States name final price for Les Quennevais fields

Wednesday 03 October 2018

States name final price for Les Quennevais fields

Wednesday 03 October 2018


After months of unsuccessful negotiations with owners of three fields crucial to the new Les Quennevais School project, the States have named the final price they’re willing to pay as £235,000 – one seventeenth of what the owners had demanded.

The Minister for Education, Senator Tracey Vallois, signed off the final offer yesterday, following warnings last month that waiting any longer to agree a price would delay building the new school by up to a year.

Despite States records showing a previous demand for £4million, the Minister has instead suggested a fraction of that sum: £235,000 (£15,000 per vergée and £58,900 “in respect of the reduction in value of retained land reduced by reason of severance from other land in the same ownership.”

If the offer is not accepted in eight days, the fields will be purchased without the owners’ consent and a compensation figure will be arranged by a Board of Abitrators.

Video: What the school is expected to look like once complete in 2020.

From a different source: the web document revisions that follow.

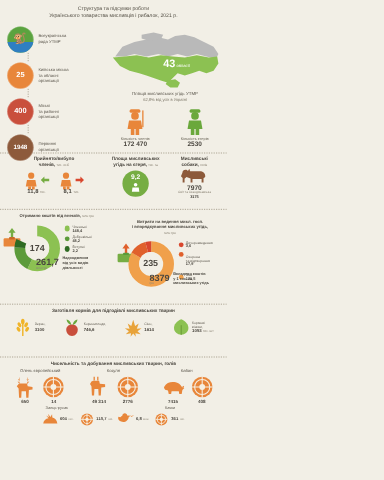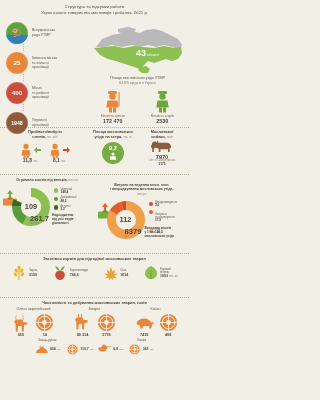--- a/index.html
+++ b/index.html
@@ -315,21 +315,21 @@
           <path d="M8 0l3 4h-2v4h-2v-4h-2z" fill="#76ad43"></path>
           <rect x="1" y="8.5" width="14" height="7" rx="1" fill="#e8863a"></rect>
           <rect x="5.6" y="7.6" width="4.8" height="2" rx=".6" fill="#c96a28"></rect>
         </svg>
         <div class="donut">
           <svg width="38" height="38" viewBox="0 0 38 38">
             <circle cx="19" cy="19" r="14.5" fill="none" stroke="#8cc152" stroke-width="9" stroke-dasharray="51.7 39.4" stroke-dashoffset="0" transform="rotate(-90 19 19)"></circle>
             <circle cx="19" cy="19" r="14.5" fill="none" stroke="#5c9b3a" stroke-width="9" stroke-dasharray="16.8 74.3" stroke-dashoffset="-51.7" transform="rotate(-90 19 19)"></circle>
             <circle cx="19" cy="19" r="14.5" fill="none" stroke="#2f6b23" stroke-width="9" stroke-dasharray="5.5 85.6" stroke-dashoffset="-68.5" transform="rotate(-90 19 19)"></circle>
           </svg>
-          <div class="hole">109</div>
+          <div class="hole">174</div>
         </div>
         <div class="legend">
           <div class="lgrow">
             <div class="lgdot" style="background:#8cc152"></div>
             <div class="lgtx">
               <span>Членські</span>
               <b>148,4</b>
             </div>
           </div>
           <div class="lgrow">
@@ -370,21 +370,21 @@
           <path d="M8 0l3 4h-2v4h-2v-4h-2z" fill="#e0602c"></path>
           <rect x="1" y="8.5" width="14" height="7" rx="1" fill="#76ad43"></rect>
           <rect x="5.6" y="7.6" width="4.8" height="2" rx=".6" fill="#5c9b3a"></rect>
         </svg>
         <div class="donut">
           <svg width="38" height="38" viewBox="0 0 38 38">
             <circle cx="19" cy="19" r="14.5" fill="none" stroke="#f0a04b" stroke-width="9" stroke-dasharray="75.6 15.5" stroke-dashoffset="0" transform="rotate(-90 19 19)"></circle>
             <circle cx="19" cy="19" r="14.5" fill="none" stroke="#e0602c" stroke-width="9" stroke-dasharray="11.1 80 " stroke-dashoffset="-75.6" transform="rotate(-90 19 19)"></circle>
             <circle cx="19" cy="19" r="14.5" fill="none" stroke="#d9472e" stroke-width="9" stroke-dasharray="4.4 86.7" stroke-dashoffset="-86.7" transform="rotate(-90 19 19)"></circle>
           </svg>
-          <div class="hole">112</div>
+          <div class="hole">235</div>
         </div>
         <div class="legend">
           <div class="lgrow">
             <div class="lgdot" style="background:#d9472e"></div>
             <div class="lgtx">
               <span>Дичорозведення</span>
               <b>3,6</b>
             </div>
           </div>
           <div class="lgrow">

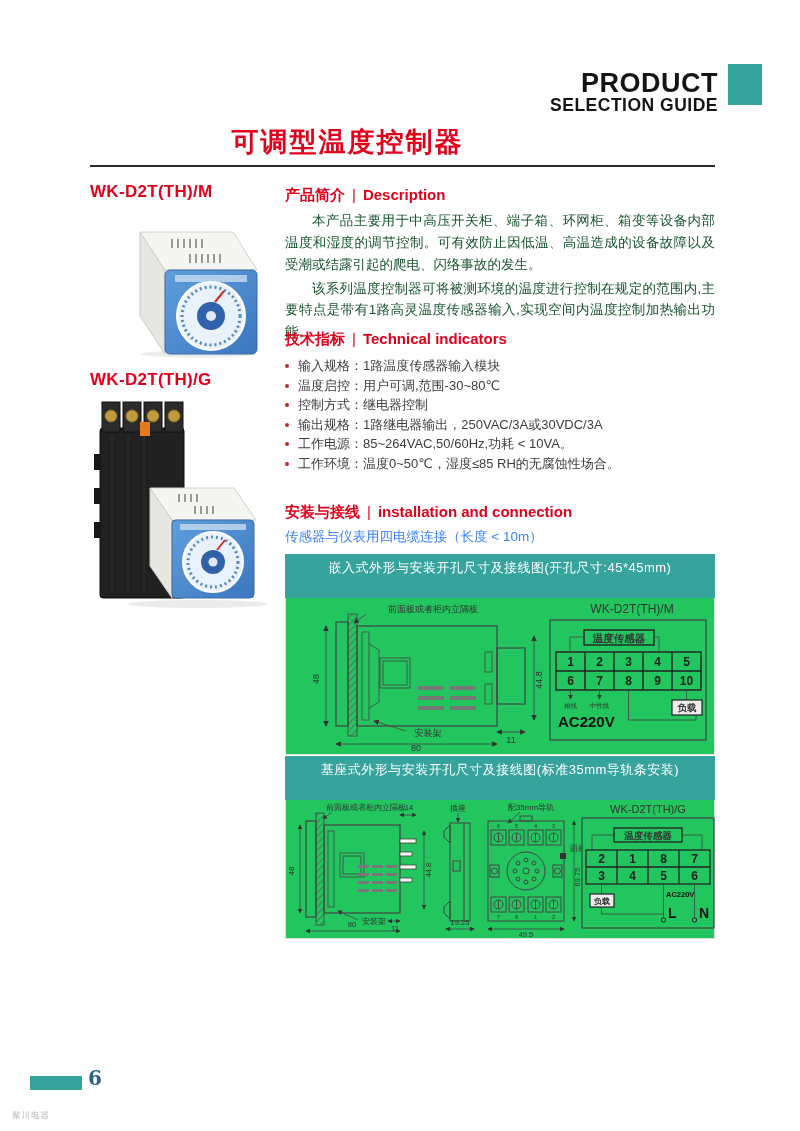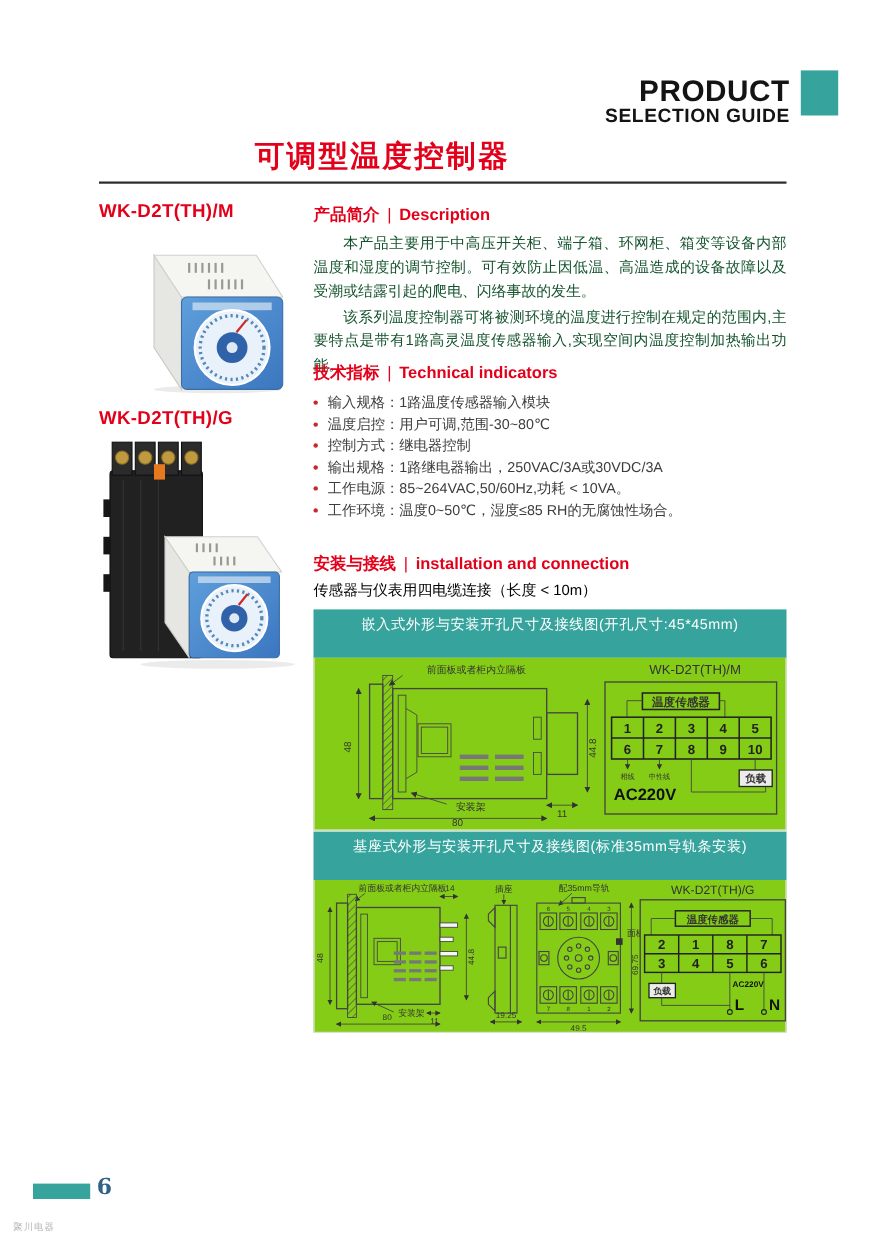--- a/index.html
+++ b/index.html
@@ -22,27 +22,27 @@
   .model-label{left:90px;font-size:17px;font-weight:700;color:#e2001a;letter-spacing:0.3px;}
 
   
   .rcol{left:285px;width:430px;}
   .sec-head{font-size:15px;font-weight:700;color:#e2001a;}
   .sec-head .pipe{margin:0 7px;font-weight:400;}
   .para{font-size:13.5px;line-height:1.62;text-align:justify;text-indent:2em;color:#14532d;margin:0 0 2px 0;}
   .bullets{list-style:none;margin:0;padding:0;}
   .bullets li{position:relative;padding-left:13px;font-size:13px;line-height:19.5px;color:#3d3d3d;}
   .bullets li .dot{position:absolute;left:0;top:8px;width:4px;height:4px;border-radius:50%;background:#c9252b;}
-  .note{font-size:13.5px;color:#000000;}
+  .note{font-size:13.5px;color:#3b82f6;}
 
   
   .dbox{left:285px;width:430px;}
   .dbox .dhead{height:44px;line-height:27px;background:#36a49d;color:#ffffff;
                text-align:center;font-size:13px;letter-spacing:0.5px;}
-  .dbox .dbody{position:relative;background:#84cc16;border:1px solid #e2e2e0;border-top:none;}
+  .dbox .dbody{position:relative;background:#22c55e;border:1px solid #e2e2e0;border-top:none;}
   .dbody svg{position:absolute;}
   svg text{font-family:"Liberation Sans","DejaVu Sans",sans-serif;fill:#333;}
   .dim{font-size:9px;fill:#333;}
   .lbl{font-size:9px;fill:#333;}
   .tnum{font-size:12px;font-weight:700;fill:#222;}
   .outline{fill:none;stroke:#444;stroke-width:1.2;}
   .thin{fill:none;stroke:#444;stroke-width:0.8;}
   .dimline{stroke:#444;stroke-width:0.8;fill:none;}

The final offer comes following negotiation difficulties that started in the first quarter of this year. 

Back in March, the then Minister for Infrastructure, Deputy Eddie Noel, explained that a forced sale was being considered as an option after the owners demanded £4million for the land – around 20 times the States’ original offer. He also reported that the offer had been caveated with requests relating to limiting usage of the fields.  

In an attempt to smooth things over in July, his successor, Deputy Kevin Lewis, lambasted the media for reporting on the previous fall-out, with States officials offering an alternative version of events: “The Minister wishes to make clear that (the owner) had not demanded £4 million, and that while a request was made to limit activity on the playing fields after 9.30pm on Sundays and Bank Holidays, this was not simply for the benefit of (the owners) but for all the nearby residents.”

Deputy Lewis added that it was hoped that the matter could now be resolved in a “spirit of cooperation, hopefully without the additional public expense of concluding a compulsory purchase.”

But this was unsuccessful and the 28-day process was initiated last month.

Express has contacted the field owners legal representative for comment.